╭─ Data excerpts

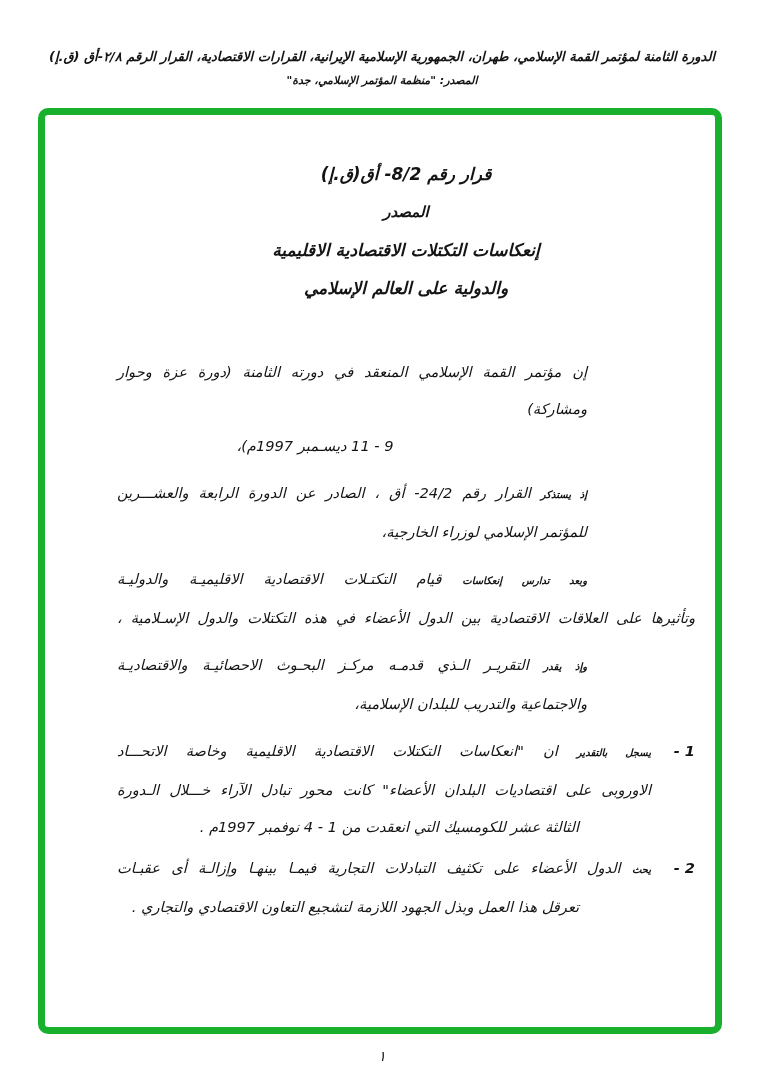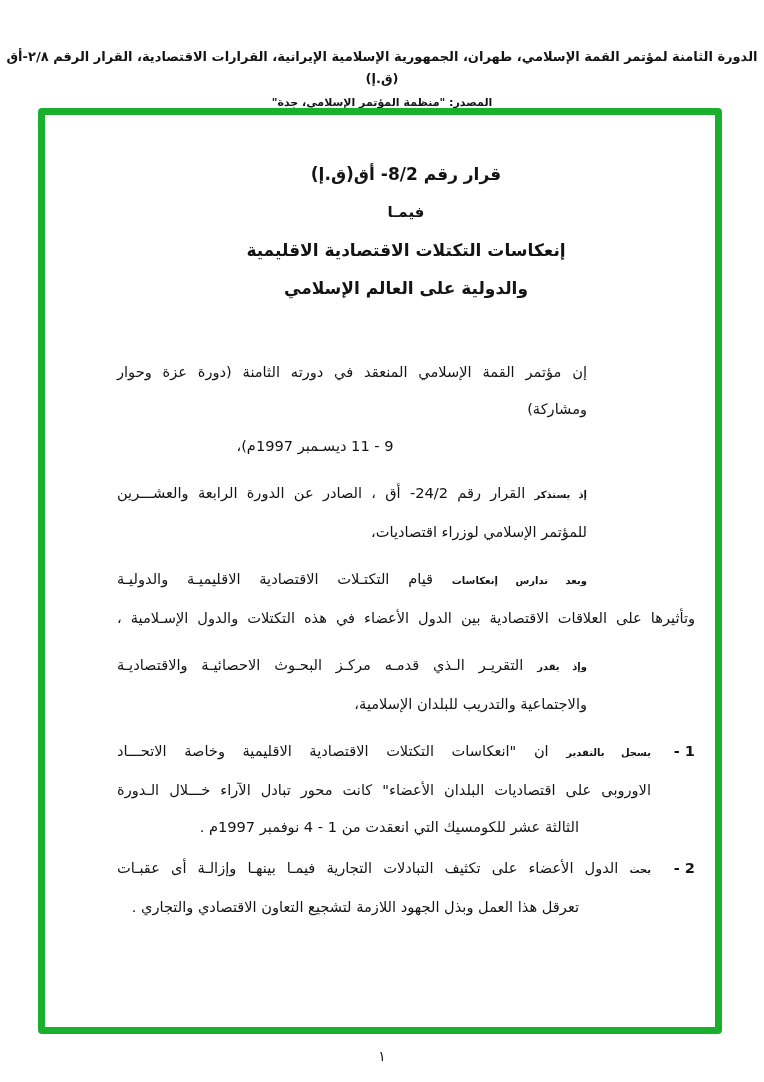--- a/index.html
+++ b/index.html
@@ -4,7 +4,7 @@
 <style>
   html,body{margin:0;padding:0;background:#ffffff;}
   .page{position:relative;width:764px;height:1082px;background:#ffffff;overflow:hidden;
-        font-family:"DejaVu Sans",sans-serif;color:#141414;}
+        font-family:"DejaVu Sans",sans-serif;color:#141414;font-style:italic;}
   .hdr{position:absolute;top:46px;left:0;width:764px;text-align:center;direction:rtl;}
   .hdr-l1{font-size:13px;font-weight:bold;letter-spacing:0;line-height:22px;}
   .hdr-l2{font-size:11px;font-weight:bold;margin-top:6px;}

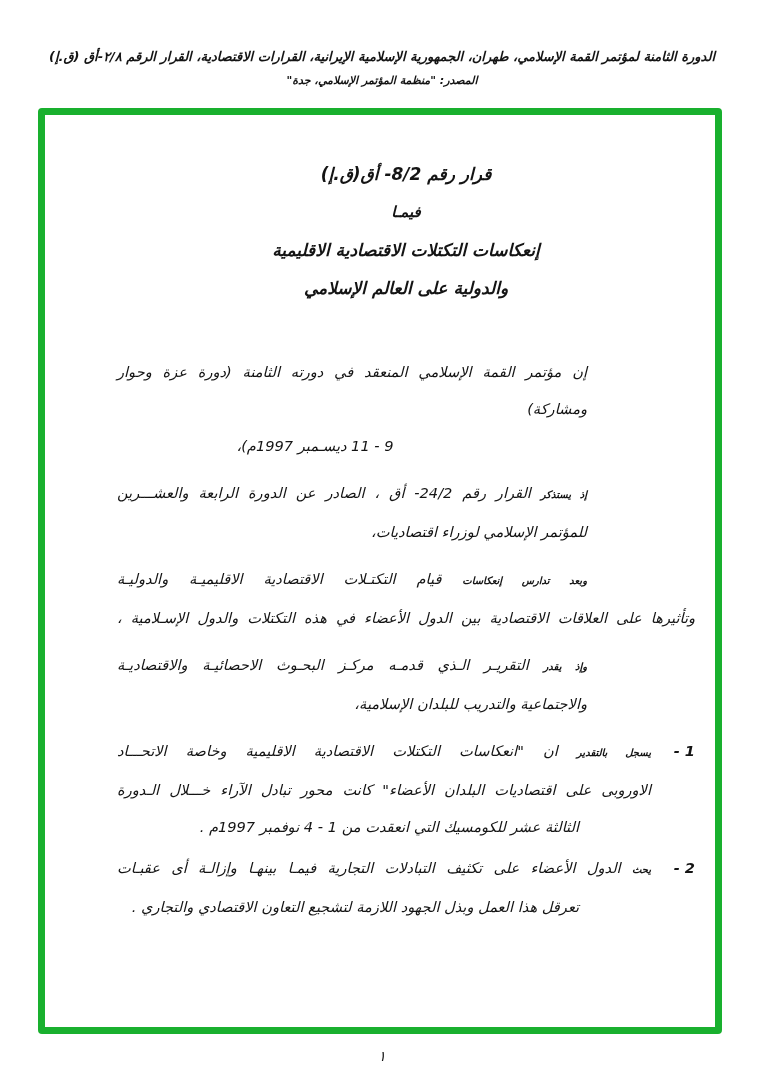--- a/index.html
+++ b/index.html
@@ -9,7 +9,7 @@
   .hdr-l1{font-size:13px;font-weight:bold;letter-spacing:0;line-height:22px;}
   .hdr-l2{font-size:11px;font-weight:bold;margin-top:6px;}
   .frame{position:absolute;left:38px;top:108px;width:684px;height:926px;
-         border:7px solid #19b02e;border-radius:4px;box-sizing:border-box;
+         border:7px solid #19b02e;border-radius:10px;box-sizing:border-box;
          padding:40px 20px 0 72px;direction:rtl;}
   .title{ text-align:center;font-weight:bold;margin-bottom:46px;}
   .tline{line-height:38px;font-size:17px;}

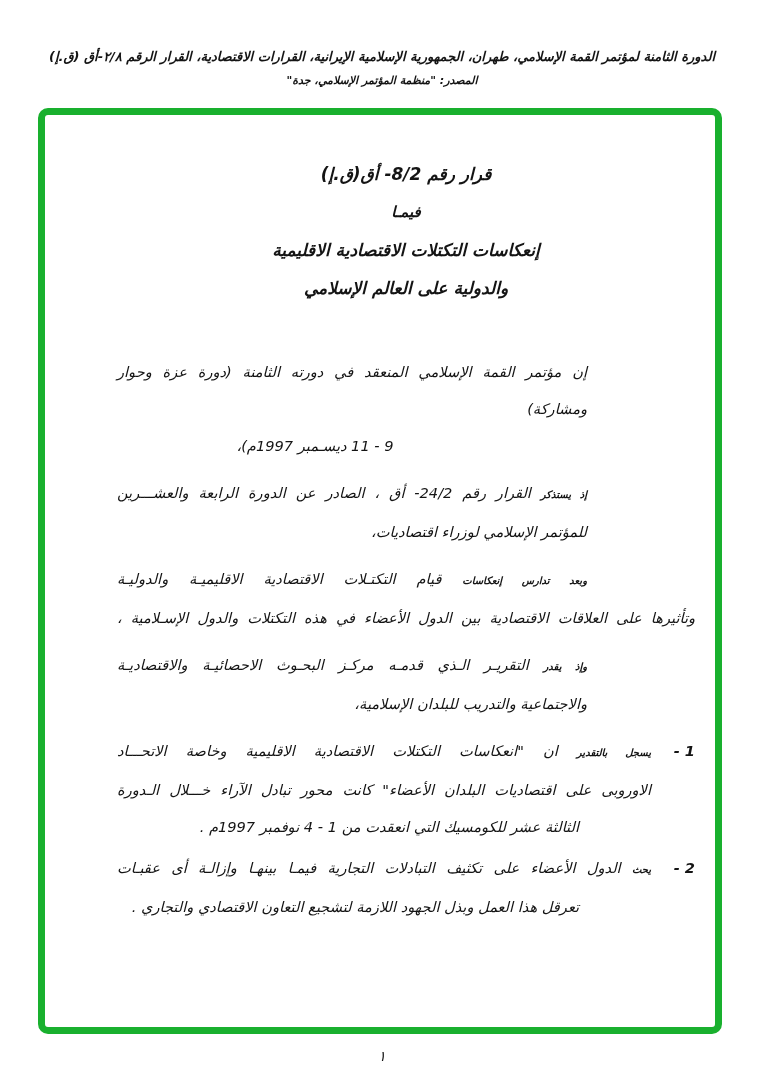--- a/index.html
+++ b/index.html
@@ -43,7 +43,7 @@
   <div class="frame">
     <div class="title" id="titleBox">
         <div class="tline">قرار رقم 8/2- أق(ق.إ)</div>
-        <div class="tline small">فيمـا</div>
+        <div class="tline small">المصدر</div>
         <div class="tline">إنعكاسات التكتلات الاقتصادية الاقليمية</div>
         <div class="tline">والدولية على العالم الإسلامي</div>
       </div>

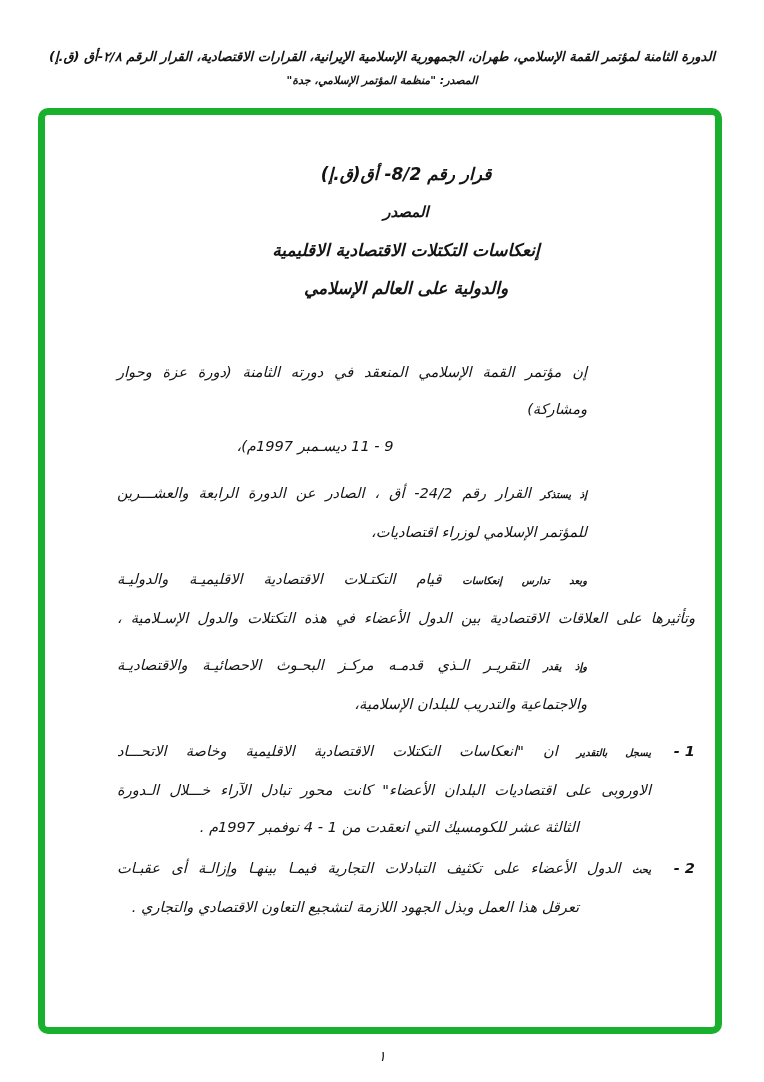--- a/index.html
+++ b/index.html
@@ -54,7 +54,7 @@
         </div>
         <div class="para">
           <div class="ln a-first"><span class="lead">إذ يستذكر</span> القرار رقم  24/2- أق ، الصادر  عن الدورة الرابعة والعشـــرين</div>
-          <div class="ln a-last">للمؤتمر الإسلامي لوزراء اقتصاديات،</div>
+          <div class="ln a-last">للمؤتمر الإسلامي لوزراء الخارجية،</div>
         </div>
         <div class="para">
           <div class="ln a-first"><span class="lead">وبعد تدارس إنعكاسات</span> قيام التكتـلات الاقتصادية الاقليميـة والدوليـة</div>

╰─

[Task requirements]
The records above need to be reproduced exactly, with all images omitted.

[Solution to the problem]
--- a/index.html
+++ b/index.html
@@ -4,7 +4,7 @@
 <style>
   html,body{margin:0;padding:0;background:#ffffff;}
   .page{position:relative;width:764px;height:1082px;background:#ffffff;overflow:hidden;
-        font-family:"DejaVu Sans",sans-serif;color:#141414;}
+        font-family:"DejaVu Sans",sans-serif;color:#141414;font-style:italic;}
   .hdr{position:absolute;top:46px;left:0;width:764px;text-align:center;direction:rtl;}
   .hdr-l1{font-size:13px;font-weight:bold;letter-spacing:0;line-height:22px;}
   .hdr-l2{font-size:11px;font-weight:bold;margin-top:6px;}

--- a/index.html
+++ b/index.html
@@ -9,7 +9,7 @@
   .hdr-l1{font-size:13px;font-weight:bold;letter-spacing:0;line-height:22px;}
   .hdr-l2{font-size:11px;font-weight:bold;margin-top:6px;}
   .frame{position:absolute;left:38px;top:108px;width:684px;height:926px;
-         border:7px solid #19b02e;border-radius:4px;box-sizing:border-box;
+         border:7px solid #19b02e;border-radius:10px;box-sizing:border-box;
          padding:40px 20px 0 72px;direction:rtl;}
   .title{ text-align:center;font-weight:bold;margin-bottom:46px;}
   .tline{line-height:38px;font-size:17px;}

--- a/index.html
+++ b/index.html
@@ -43,7 +43,7 @@
   <div class="frame">
     <div class="title" id="titleBox">
         <div class="tline">قرار رقم 8/2- أق(ق.إ)</div>
-        <div class="tline small">فيمـا</div>
+        <div class="tline small">المصدر</div>
         <div class="tline">إنعكاسات التكتلات الاقتصادية الاقليمية</div>
         <div class="tline">والدولية على العالم الإسلامي</div>
       </div>

--- a/index.html
+++ b/index.html
@@ -54,7 +54,7 @@
         </div>
         <div class="para">
           <div class="ln a-first"><span class="lead">إذ يستذكر</span> القرار رقم  24/2- أق ، الصادر  عن الدورة الرابعة والعشـــرين</div>
-          <div class="ln a-last">للمؤتمر الإسلامي لوزراء اقتصاديات،</div>
+          <div class="ln a-last">للمؤتمر الإسلامي لوزراء الخارجية،</div>
         </div>
         <div class="para">
           <div class="ln a-first"><span class="lead">وبعد تدارس إنعكاسات</span> قيام التكتـلات الاقتصادية الاقليميـة والدوليـة</div>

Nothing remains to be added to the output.